Bernhard Heinrich Romberg (November 13, 1767 - August 13, 1841) was a German cellist and composer.

==Life==
Romberg was born in Dinklage. His father, Anton Romberg, played the bassoon and cello and gave Bernhard his first cello lessons. He first performed in public at the age of seven. In addition to touring Europe with his cousin Andreas Romberg, Bernhard Romberg also joined the Münster Court Orchestra.

Together with his cousin, he later joined the court orchestra of the Prince Elector Archbishop of Cologne in Bonn (conducted by the Kapellmeister Andrea Luchesi) in 1790, where they met the young Beethoven. Beethoven admired and respected Bernhard Romberg as a musician.

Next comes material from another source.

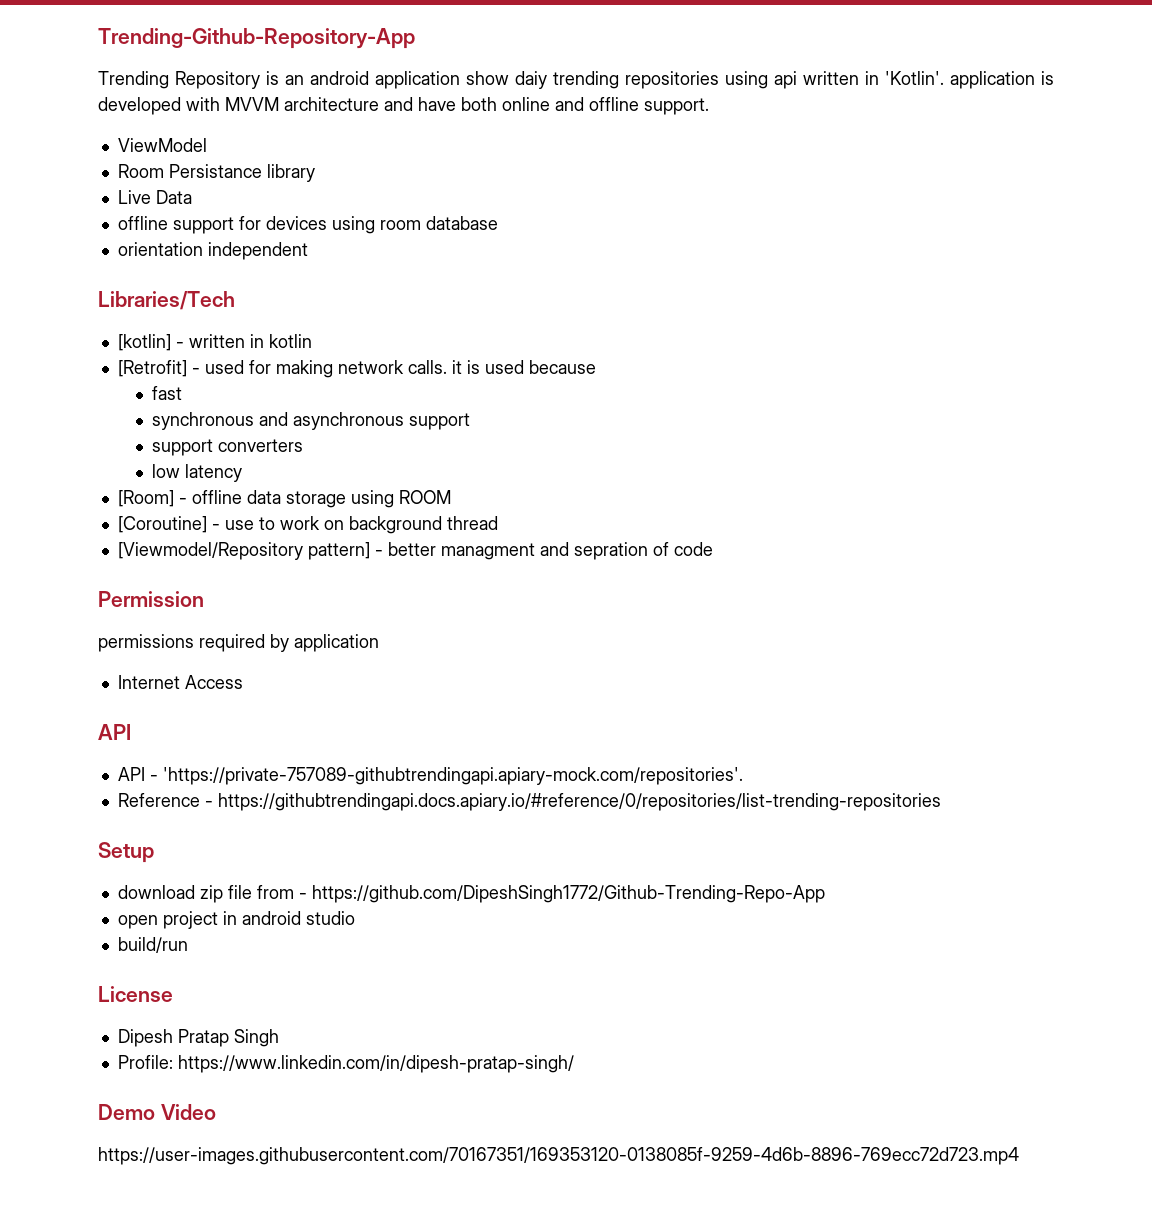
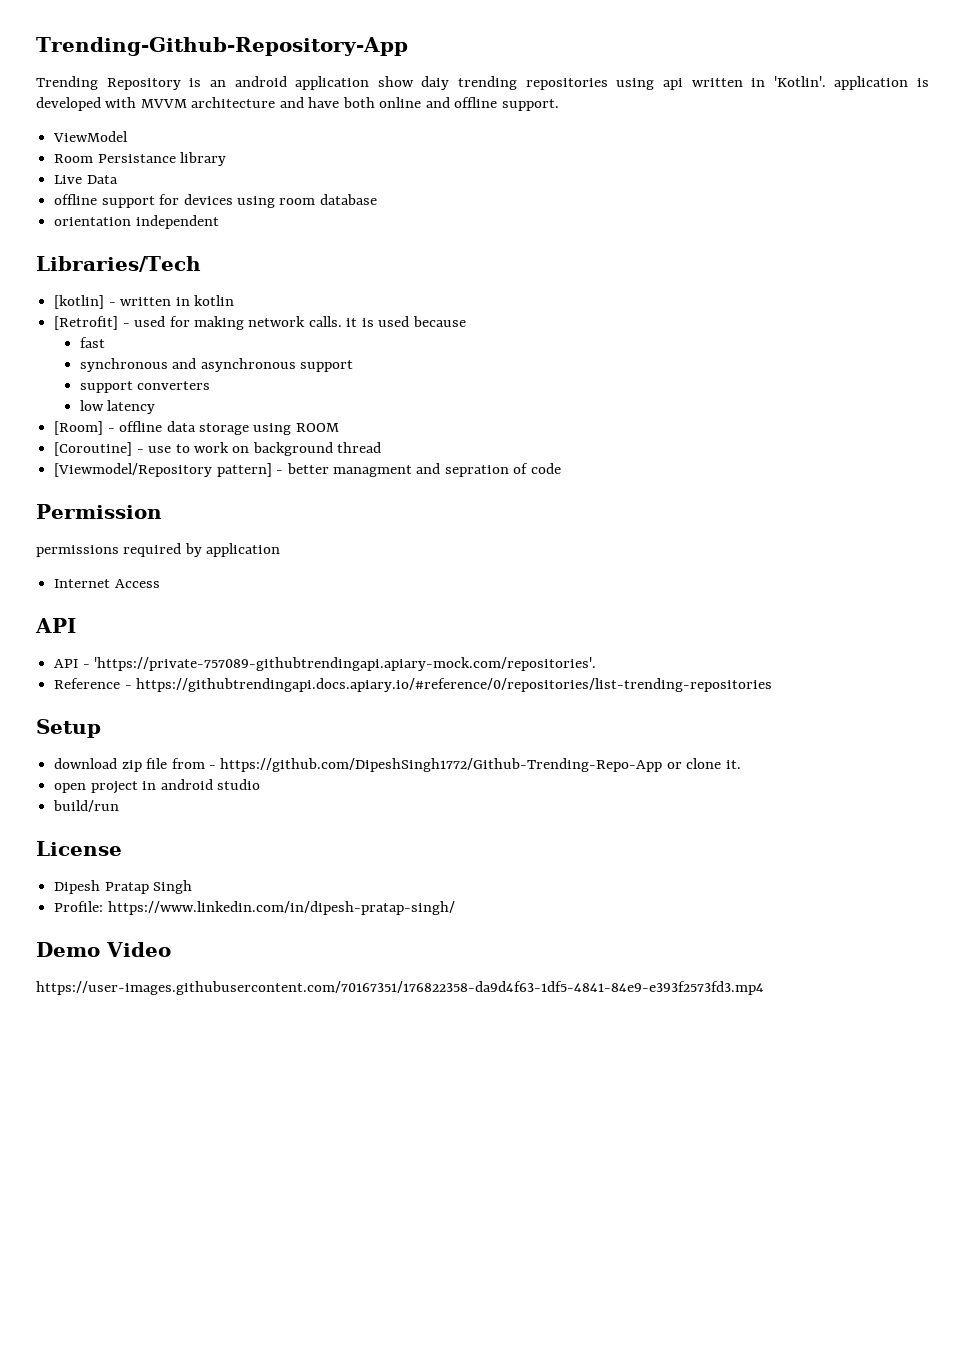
- download zip file from - https://github.com/DipeshSingh1772/Github-Trending-Repo-App
+ download zip file from - https://github.com/DipeshSingh1772/Github-Trending-Repo-App or clone it.
- https://user-images.githubusercontent.com/70167351/169353120-0138085f-9259-4d6b-8896-769ecc72d723.mp4
+ https://user-images.githubusercontent.com/70167351/176822358-da9d4f63-1df5-4841-84e9-e393f2573fd3.mp4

Romberg made several innovations in cello design and performance. He lengthened the cello's fingerboard and flattened the side under the C string, thus giving it more freedom to vibrate. He also invented what is known as the Romberg bevel, a flat section beneath the E string of the double bass that allowed the larger string to vibrate more freely. He suggested that half-size and 3/4 size cellos should be designed to make it easier for young children to play the instrument. Romberg is responsible for simplifying cello notation to only three clefs, the bass clef, the tenor clef and the treble clef. Until his time, it was common to use many clefs for multiple uses; the 18th century cellist-composer Luigi Boccherini used as many as six clefs in his compositions. Romberg is thought to be among the first cellists to perform from memory, which was a skill praised highly in his day. He died in Hamburg.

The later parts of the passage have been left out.